Until then, the problem of indebtedness had tended to be framed in terms that isolate people and call them to account as consumers, rather than uniting and leading them to group action or solidarity as citizens. This suggests that there is something characteristically individual about the phenomenon of indebtedness in the current era.

But in the Marikana worker protest, it ended up translating into terms that involved confrontational solidarity.

There had in fact been strongly political aspects about the way the debt problem was framed from the start. Trenchant criticism of creditors and financed lending have not been lacking among those who hold office in South Africa’s ANC government. The minister of trade and industry, Rob Davies, spoke at a press briefing soon after the shootings about credit providers’ “outright preying on the vulnerabilities of low-income and working people”, and undertook to implement more controls in order to check such activities.

One illustration of the deeply political character of the credit problem and its proposed solution was the fact that numerous groups of actors from across the board had been consulted in successive drafts of the Bill that eventually passed into law. Broadly speaking, those consulted could be divided into lenders and borrowers, corresponding more or less with the classic Marxist division between the sphere of capital on the one hand and labour on the other.

Perhaps not quite as clearly aligned, but tending overall to represent borrowers (and labour) more than the other, there was input from the Black Sash.

There is a further important dimension. The story of a struggle between capital and labour, though certainly true, needs some qualifying. South Africa’s economy came to be dominated during the 20th century by well-established sectors of Afrikaner capitalism and English capitalism.
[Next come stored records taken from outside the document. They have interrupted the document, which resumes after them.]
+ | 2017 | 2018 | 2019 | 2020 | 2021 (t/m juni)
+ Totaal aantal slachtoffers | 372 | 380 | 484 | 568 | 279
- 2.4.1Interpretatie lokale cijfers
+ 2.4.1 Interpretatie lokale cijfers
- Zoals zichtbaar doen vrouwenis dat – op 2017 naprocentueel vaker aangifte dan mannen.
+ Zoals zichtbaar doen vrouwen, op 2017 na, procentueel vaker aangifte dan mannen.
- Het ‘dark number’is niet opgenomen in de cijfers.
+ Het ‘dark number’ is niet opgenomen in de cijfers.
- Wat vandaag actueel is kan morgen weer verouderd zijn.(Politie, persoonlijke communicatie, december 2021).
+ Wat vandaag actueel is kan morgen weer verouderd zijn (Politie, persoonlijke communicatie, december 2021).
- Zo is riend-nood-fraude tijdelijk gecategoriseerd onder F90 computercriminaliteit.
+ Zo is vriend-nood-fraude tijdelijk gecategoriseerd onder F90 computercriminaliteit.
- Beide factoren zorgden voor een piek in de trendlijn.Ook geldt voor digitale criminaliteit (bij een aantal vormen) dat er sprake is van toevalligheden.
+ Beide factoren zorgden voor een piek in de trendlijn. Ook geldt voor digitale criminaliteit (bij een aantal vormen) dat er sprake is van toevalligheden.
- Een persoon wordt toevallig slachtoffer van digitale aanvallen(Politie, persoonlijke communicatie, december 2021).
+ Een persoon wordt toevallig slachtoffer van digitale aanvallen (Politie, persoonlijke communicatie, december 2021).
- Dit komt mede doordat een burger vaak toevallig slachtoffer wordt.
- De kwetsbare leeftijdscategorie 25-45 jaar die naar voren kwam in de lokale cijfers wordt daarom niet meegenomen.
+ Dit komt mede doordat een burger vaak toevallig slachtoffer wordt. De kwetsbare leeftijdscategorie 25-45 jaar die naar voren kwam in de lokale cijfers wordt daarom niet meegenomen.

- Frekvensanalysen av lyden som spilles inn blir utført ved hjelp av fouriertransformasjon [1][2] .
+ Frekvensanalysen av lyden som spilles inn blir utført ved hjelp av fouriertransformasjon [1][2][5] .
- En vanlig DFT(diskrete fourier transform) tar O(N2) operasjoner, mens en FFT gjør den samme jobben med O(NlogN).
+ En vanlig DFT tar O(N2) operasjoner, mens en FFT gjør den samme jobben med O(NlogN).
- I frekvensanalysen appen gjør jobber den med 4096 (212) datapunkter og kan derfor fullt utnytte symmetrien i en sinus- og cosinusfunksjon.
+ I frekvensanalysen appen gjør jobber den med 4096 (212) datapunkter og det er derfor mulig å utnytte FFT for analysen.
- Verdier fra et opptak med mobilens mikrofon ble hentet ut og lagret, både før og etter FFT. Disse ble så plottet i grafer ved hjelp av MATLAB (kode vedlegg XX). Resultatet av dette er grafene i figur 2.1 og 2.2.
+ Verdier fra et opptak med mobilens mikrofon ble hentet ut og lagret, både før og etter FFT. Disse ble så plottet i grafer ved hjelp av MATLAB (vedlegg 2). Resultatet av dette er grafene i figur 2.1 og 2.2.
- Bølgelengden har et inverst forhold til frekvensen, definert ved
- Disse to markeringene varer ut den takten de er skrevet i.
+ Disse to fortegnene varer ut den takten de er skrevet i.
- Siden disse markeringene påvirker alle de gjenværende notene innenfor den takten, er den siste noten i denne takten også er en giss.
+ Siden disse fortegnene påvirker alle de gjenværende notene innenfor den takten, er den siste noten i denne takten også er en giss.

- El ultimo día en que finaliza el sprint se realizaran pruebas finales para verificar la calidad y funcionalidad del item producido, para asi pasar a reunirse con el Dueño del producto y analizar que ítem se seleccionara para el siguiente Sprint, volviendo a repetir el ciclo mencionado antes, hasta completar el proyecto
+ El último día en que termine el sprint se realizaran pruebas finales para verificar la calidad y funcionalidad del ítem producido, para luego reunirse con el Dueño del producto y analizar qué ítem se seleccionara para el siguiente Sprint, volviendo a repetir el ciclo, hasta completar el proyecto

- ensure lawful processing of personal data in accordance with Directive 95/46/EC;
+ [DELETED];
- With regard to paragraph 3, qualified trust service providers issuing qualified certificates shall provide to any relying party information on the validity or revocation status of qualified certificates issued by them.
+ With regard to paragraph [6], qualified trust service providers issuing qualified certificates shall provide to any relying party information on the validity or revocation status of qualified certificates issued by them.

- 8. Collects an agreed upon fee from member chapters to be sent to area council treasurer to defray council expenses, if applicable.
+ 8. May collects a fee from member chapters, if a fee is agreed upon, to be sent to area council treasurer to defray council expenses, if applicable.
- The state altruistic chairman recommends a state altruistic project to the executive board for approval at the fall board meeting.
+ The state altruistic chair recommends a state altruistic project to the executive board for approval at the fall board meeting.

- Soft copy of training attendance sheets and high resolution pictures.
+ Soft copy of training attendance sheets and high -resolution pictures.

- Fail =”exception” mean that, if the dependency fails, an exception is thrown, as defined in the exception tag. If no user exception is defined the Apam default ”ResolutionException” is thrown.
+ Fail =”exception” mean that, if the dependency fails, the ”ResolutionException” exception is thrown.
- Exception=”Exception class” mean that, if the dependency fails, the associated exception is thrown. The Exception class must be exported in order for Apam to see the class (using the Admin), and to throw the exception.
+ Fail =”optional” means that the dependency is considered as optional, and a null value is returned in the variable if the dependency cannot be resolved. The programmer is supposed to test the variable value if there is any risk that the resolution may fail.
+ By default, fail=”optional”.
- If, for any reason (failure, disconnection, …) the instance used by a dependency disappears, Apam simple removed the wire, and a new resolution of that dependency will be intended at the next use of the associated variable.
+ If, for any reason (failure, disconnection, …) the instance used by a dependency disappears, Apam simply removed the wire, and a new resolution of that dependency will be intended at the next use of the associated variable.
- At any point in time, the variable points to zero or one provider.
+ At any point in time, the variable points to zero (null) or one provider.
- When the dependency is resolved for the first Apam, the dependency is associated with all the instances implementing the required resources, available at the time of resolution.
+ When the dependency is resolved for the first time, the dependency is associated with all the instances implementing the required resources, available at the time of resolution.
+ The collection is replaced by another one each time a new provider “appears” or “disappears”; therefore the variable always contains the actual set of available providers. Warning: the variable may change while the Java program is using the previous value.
Having participated differentially in the processes of proletarianisation that created a cheap black labour force, the two then had a decades-long struggle over which would have preferential access to that force. (Both are now being in part replaced by a more ethnically hybrid if still mostly white/English-speaker dominated, capitalist financial sector.)

At the same time, a succession of governments with nationalist agendas, first Afrikaner (post-1948) and later black African (post-1994) have needed to keep themselves close to, and to ensure the upliftment of, other less easily definable parts of the electorate.

Alongside the clientelistic distribution of jobs, and the distribution of social grants, intermittent attempts have also been made, particularly since 1994, to encourage and accommodate the needs of that increasingly large section of the electorate bent on making a living in the cracks and interstices of the system.

Marking the advent of liberalisation, these operators are framed, and encouraged, as small- to medium-sized entrepreneurs.

Their activities, not always strictly legal, have long been tacitly tolerated in a dual economy, in which brokers and commission-based agents mediate between mostly white-dominated capitalist enterprise on the one hand and the largely black world of workers, the unemployed, the poor (and, more recently, the swelling ranks of salaried public servants), on the other.

Deborah James is professor of anthropology at the London School of Economics. This is an edited extract from chapter four of her book Money From Nothing: Indebtedness and Aspiration in South Africa (Wits University Press).